SearchLight's January 2026 benchmark across 816 HVAC and plumbing contractors shows branded search CPL at $34, non-branded at $149, and Performance Max at $72. But cost per lead is the wrong metric to optimize for. A $150 lead that closes into a $6,500 system replacement is a far better buy than a $30 lead that never picks up the phone. Track cost per booked job and revenue per lead source instead.

How do I connect my Google Ads to my CRM without a big tech setup?

Most field service platforms - Jobber, ServiceTitan, Housecall Pro - have native integrations with Google Ads that allow offline conversion imports. The basic setup takes an afternoon: assign call tracking numbers to each campaign, route calls through your CRM, and export completed job records back to Google monthly.

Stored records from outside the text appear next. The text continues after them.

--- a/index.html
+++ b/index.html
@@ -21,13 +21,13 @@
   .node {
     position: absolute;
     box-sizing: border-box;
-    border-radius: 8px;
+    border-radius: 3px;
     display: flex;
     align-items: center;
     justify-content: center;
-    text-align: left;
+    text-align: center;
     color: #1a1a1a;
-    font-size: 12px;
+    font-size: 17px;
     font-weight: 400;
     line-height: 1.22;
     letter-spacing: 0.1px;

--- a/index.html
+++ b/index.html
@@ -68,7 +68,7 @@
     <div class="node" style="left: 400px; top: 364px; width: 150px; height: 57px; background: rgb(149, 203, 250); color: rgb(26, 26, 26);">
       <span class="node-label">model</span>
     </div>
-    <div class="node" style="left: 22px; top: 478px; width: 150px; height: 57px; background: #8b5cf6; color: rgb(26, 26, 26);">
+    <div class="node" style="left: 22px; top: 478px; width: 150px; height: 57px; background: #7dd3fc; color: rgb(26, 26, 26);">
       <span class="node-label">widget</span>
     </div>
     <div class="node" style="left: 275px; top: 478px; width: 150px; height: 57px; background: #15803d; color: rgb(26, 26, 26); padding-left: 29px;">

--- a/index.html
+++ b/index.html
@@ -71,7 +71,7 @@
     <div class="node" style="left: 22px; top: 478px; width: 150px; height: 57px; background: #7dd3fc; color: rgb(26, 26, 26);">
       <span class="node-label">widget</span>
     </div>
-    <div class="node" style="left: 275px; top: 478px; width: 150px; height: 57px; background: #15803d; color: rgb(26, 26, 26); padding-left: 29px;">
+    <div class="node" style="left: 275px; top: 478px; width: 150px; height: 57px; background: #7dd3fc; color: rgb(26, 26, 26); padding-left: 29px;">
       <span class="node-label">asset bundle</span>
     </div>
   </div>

The best AI field service management platforms for 2026 covers which platforms make this easiest.

Why does my blended CPL look fine when individual campaigns are losing money?

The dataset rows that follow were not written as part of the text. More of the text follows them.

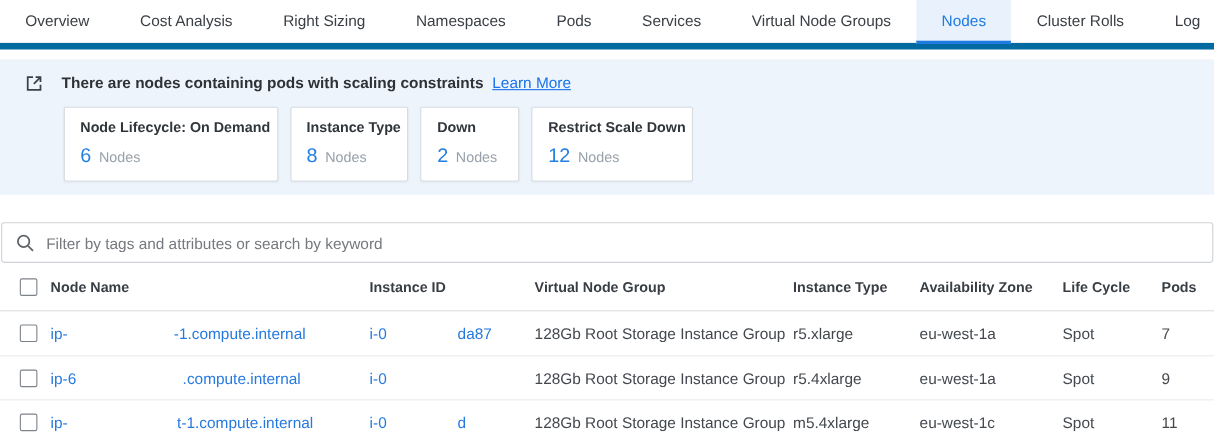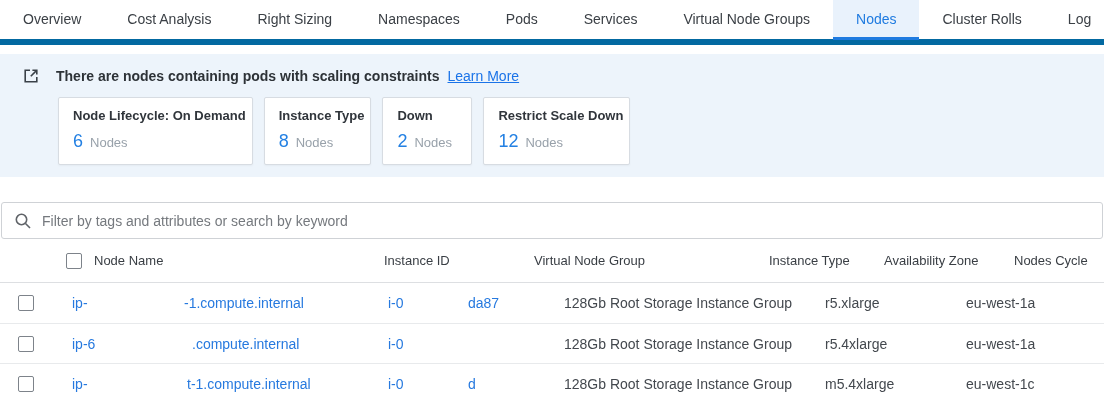--- a/index.html
+++ b/index.html
@@ -102,9 +102,8 @@
     height: 44px;
     border-bottom: 1px solid #dddfe2;
     font-size: 13px;
-    font-weight: 400;
+    font-weight: 700;
     color: #393e44;
-    padding-left: 48px;
   }
   .trow {
     height: 40px;

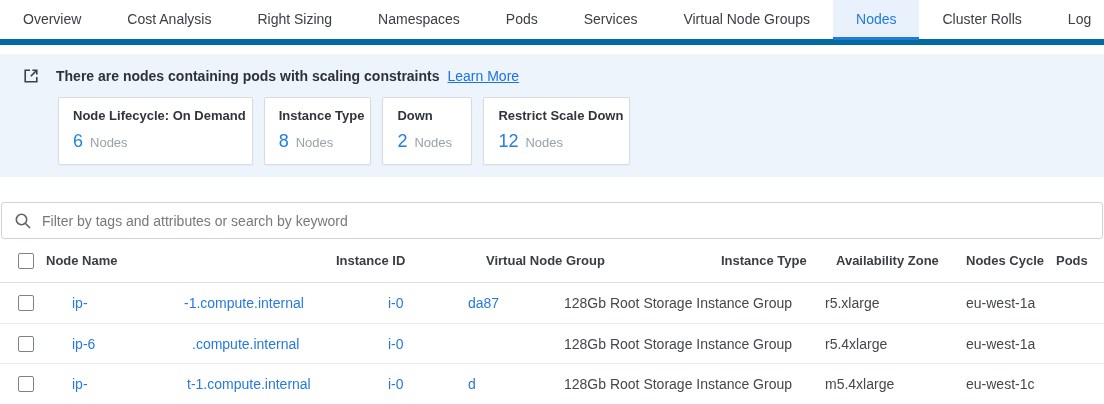--- a/index.html
+++ b/index.html
@@ -205,7 +205,7 @@
     <div class="cell">Virtual Node Group</div>
     <div class="cell">Instance Type</div>
     <div class="cell">Availability Zone</div>
-    <div class="cell">Nodes Cycle</div>
+    <div class="cell">Life Cycle</div>
     <div class="cell">Pods</div>
   </div>
 

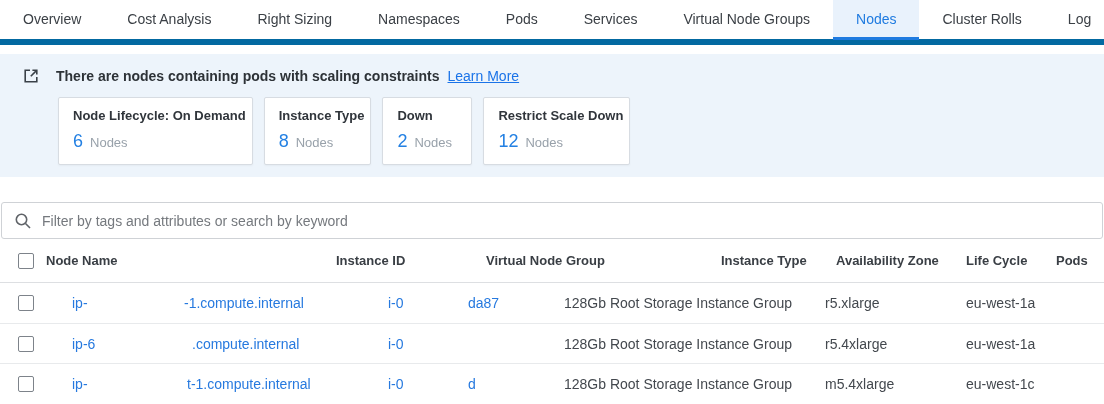--- a/index.html
+++ b/index.html
@@ -109,7 +109,6 @@
     height: 40px;
     font-size: 14px;
     color: #43484e;
-    gap: 26px;
   }
   .trow + .trow { border-top: 1px solid #e8eaec; }
   .cb-cell { padding-left: 18px; }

Blended averages hide campaign-level performance. If your branded search campaign generates leads at $34 and your non-branded campaigns generate leads at $149, a blended number of $90 makes everything look acceptable - while half your budget is generating leads at 4x the cost with lower close rates. Always segment CPL reporting by campaign type before making any budget decisions.

Do this today

Pull your last 90 days of ad spend and set it next to your CRM's booked jobs from the same period. Count the clicks, count the calls, count the jobs.

The gap between those three numbers is your funnel leak - and every one of those leaks has a fix that costs less than another month of wasted budget. Start with negative keywords and missed call tracking this week, then connect your CRM to your ad platforms so next month's audit takes 20 minutes instead of three hours.